In some cases, lower frequencies in the licenced spectrum range are used compared to the traditional ISM band, with tiny fixed carriers are also used in the 450 MHz to 470 MHz spectrum. These are narrowband signals with limited data rate but excellent propagation characteristics. Annual licencing fees are required for use in this spectrum.
Headend
Regardless of how the data is captured and transferred, it ultimately ends up in a headend solution, often called a Meter Data Management (MDM) platform. Management and configuration of the datagrams as well as the network is controlled from the headend. Data can be parsed for duplication, data integrity, and missing meters whose consumption data is not delivered can be requested to resend the data or will be flagged for the AMR walk-by or drive-by solutions. If an AMI wireless fixed network is used, then a re-transmit request can be issued to the missing meter to resend its datagrams.

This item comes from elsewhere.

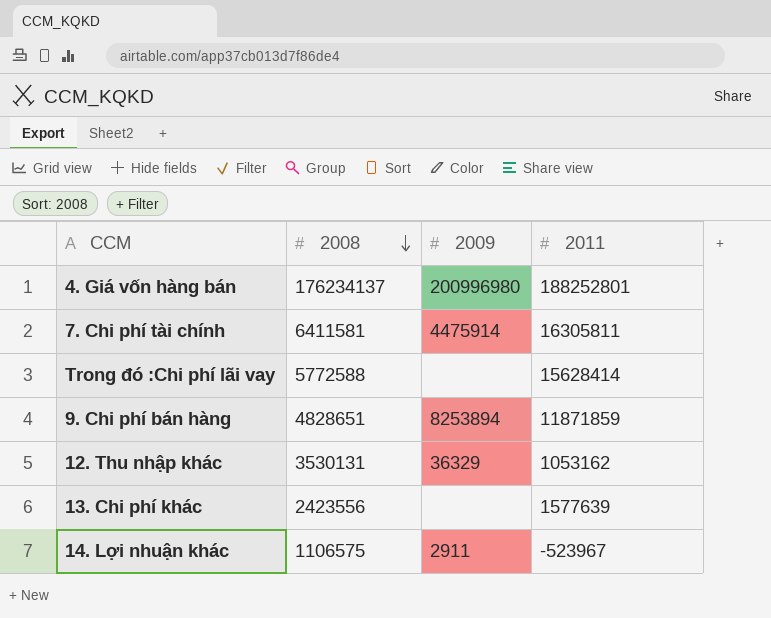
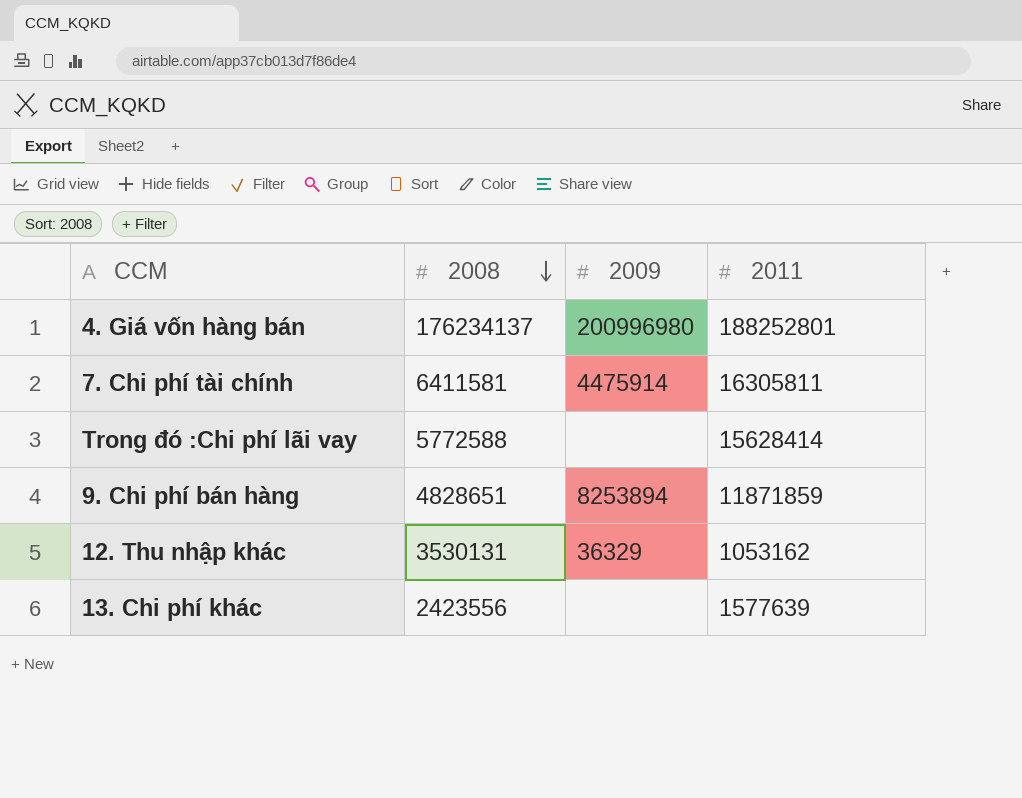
row 14. Lợi nhuận khác: 1106575 | 2911 | -523967 -> none

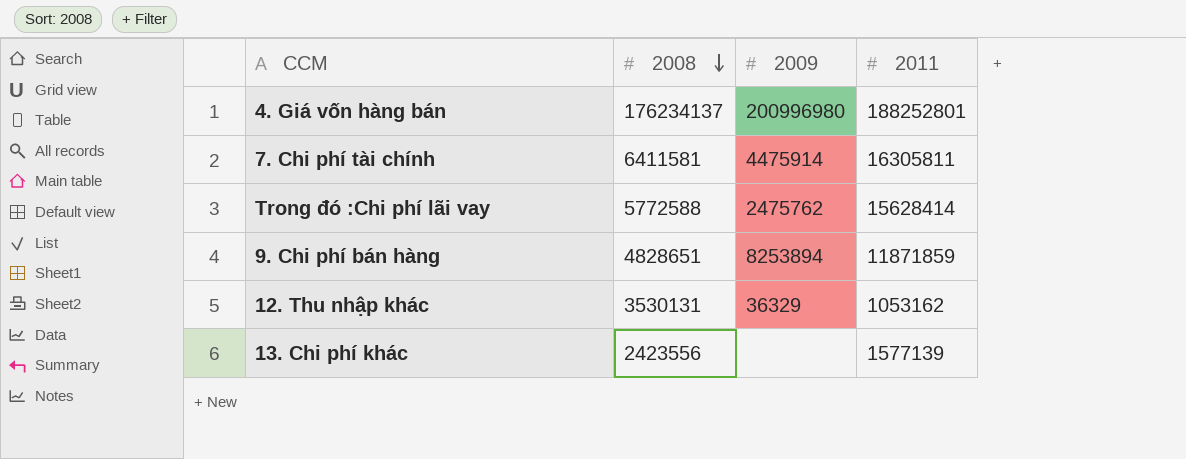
Trong đó :Chi phí lãi vay | 2009: none -> 2475762
13. Chi phí khác | 2011: 1577639 -> 1577139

The MDM platform is often connected via APIs to a variety of other important IT platforms. These can include:
- ERP platform for billing and accounting
- CRM platform for customer tracking
- AI and Analytics platforms for understanding the data flows
- Customer presentment platform so data about consumption and costs can be shared with the ratepayer via handheld smartphones, tablets, and computers
- Open Data portals to make anonymous data publicly accessible
The data is critical for monetization and for cost recovery for the municipal operators. Other features for residential endpoint leak detection, water main break detection, and water quality are evolving to go along with the standard water consumption reads.
Conclusions
Water has always been the source of growth and dispute between providers and consumers. Nowadays, water conservation and environmentally friendly technologies are becoming more important, especially in areas where access to water is expensive or restricted. Since water has become a limiting resource for economic development, accurate measurement of consumption is important for both trade and industry. Unfortunately, over time and use, the internal components of a analog, mechanic measuring flow meter wear, and the level of metering accuracy drops. This progressive drop in metering accuracy causes “meter drift”. The newer digital water meters are more trustworthy and provide consistent accuracy over the end-to-end lifespan of 15 to 20 years.
In such high-volume consumer system, a small drift may result in lost revenue due to an under-accounting of the quantity of used water. In such systems, in order to endlessly repair, rebuild, or re-calibrate all the flow meters a labour intensive and expensive process is required that causes significant down-time too. In the new digital water meters, the sustainability of the system is greatly enhanced.
Using a fixed wireless network, the efficacy of the collection of water consumption is improved and coupled with the enhanced accuracy, the water metering solutions are now to a state of high performance.